### Task details
Work out how many lines in the data that follows contain "solid". Write nothing but the number.
__________________________________________________
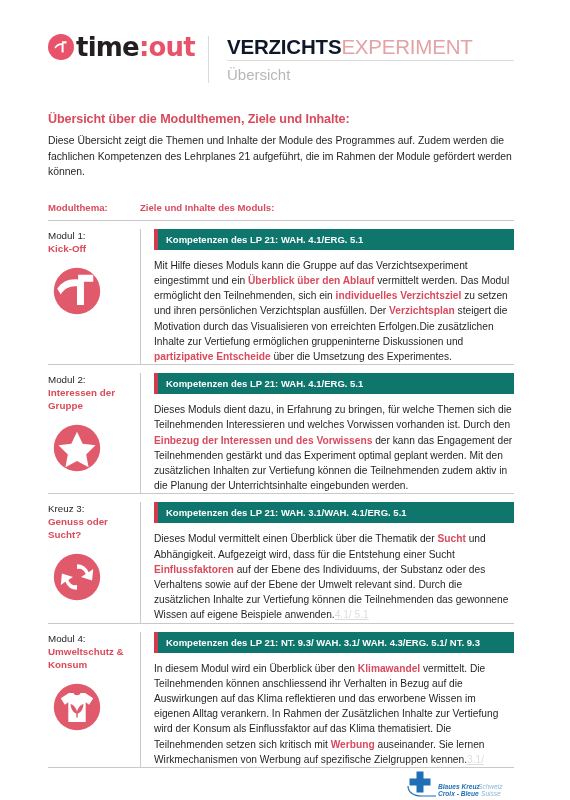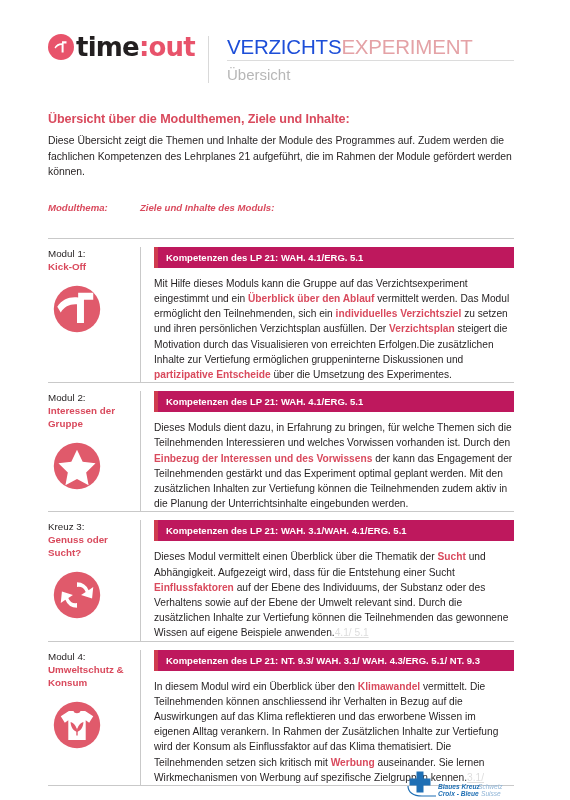--- a/index.html
+++ b/index.html
@@ -92,8 +92,8 @@
     white-space: nowrap;
   }
   .doc-title .strong {
-    font-weight: normal;
-    color: #1d4ed8;
+    font-weight: bold;
+    color: #0f172a;
   }
   .doc-title .light {
     font-weight: normal;

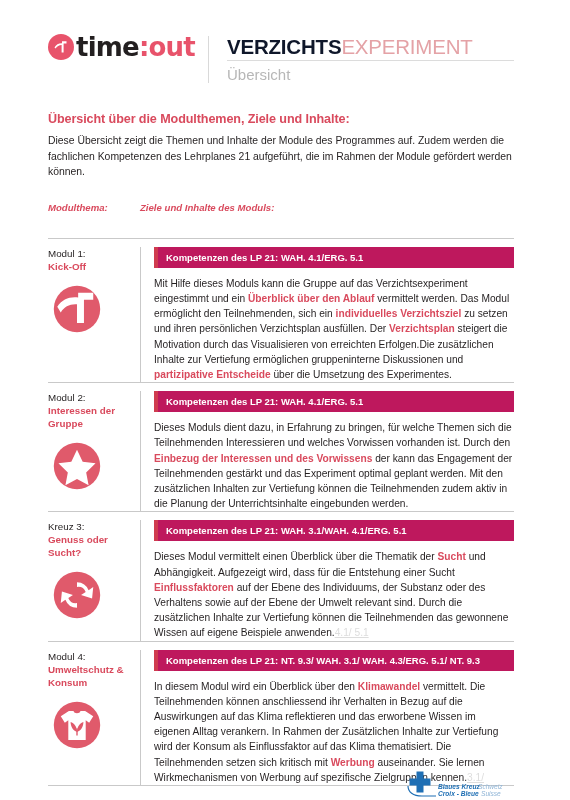--- a/index.html
+++ b/index.html
@@ -130,9 +130,8 @@
   }
   .col-head {
     display: flex;
-    padding-bottom: 25px;
+    padding-bottom: 7px;
     border-bottom: 1px solid #c9c9c9;
-    font-style: italic;
   }
   .col-head .c1 {
     flex: 0 0 92px;

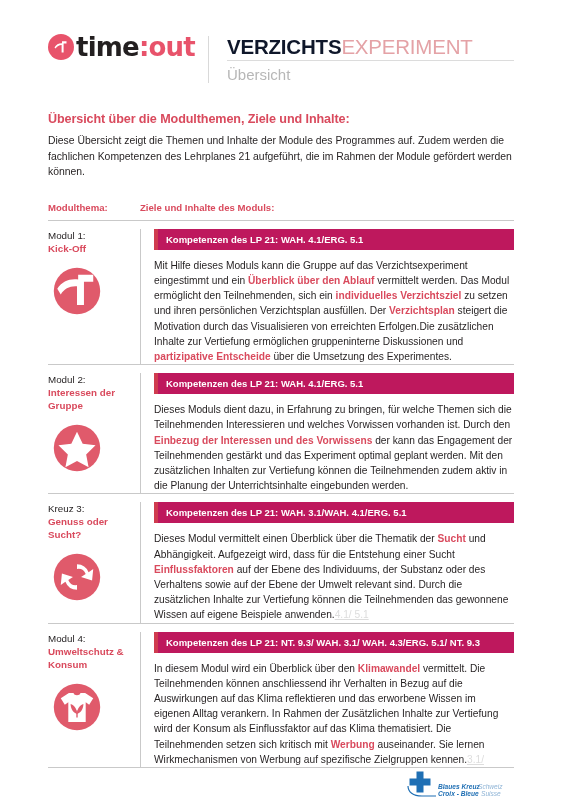--- a/index.html
+++ b/index.html
@@ -182,7 +182,7 @@
     box-sizing: border-box;
   }
   .banner {
-    background: #be185d;
+    background: #0f766e;
     border-left: 4px solid #cf3c4f;
     color: #ffffff;
     font-weight: bold;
__________________________________________________
### Exercise result
2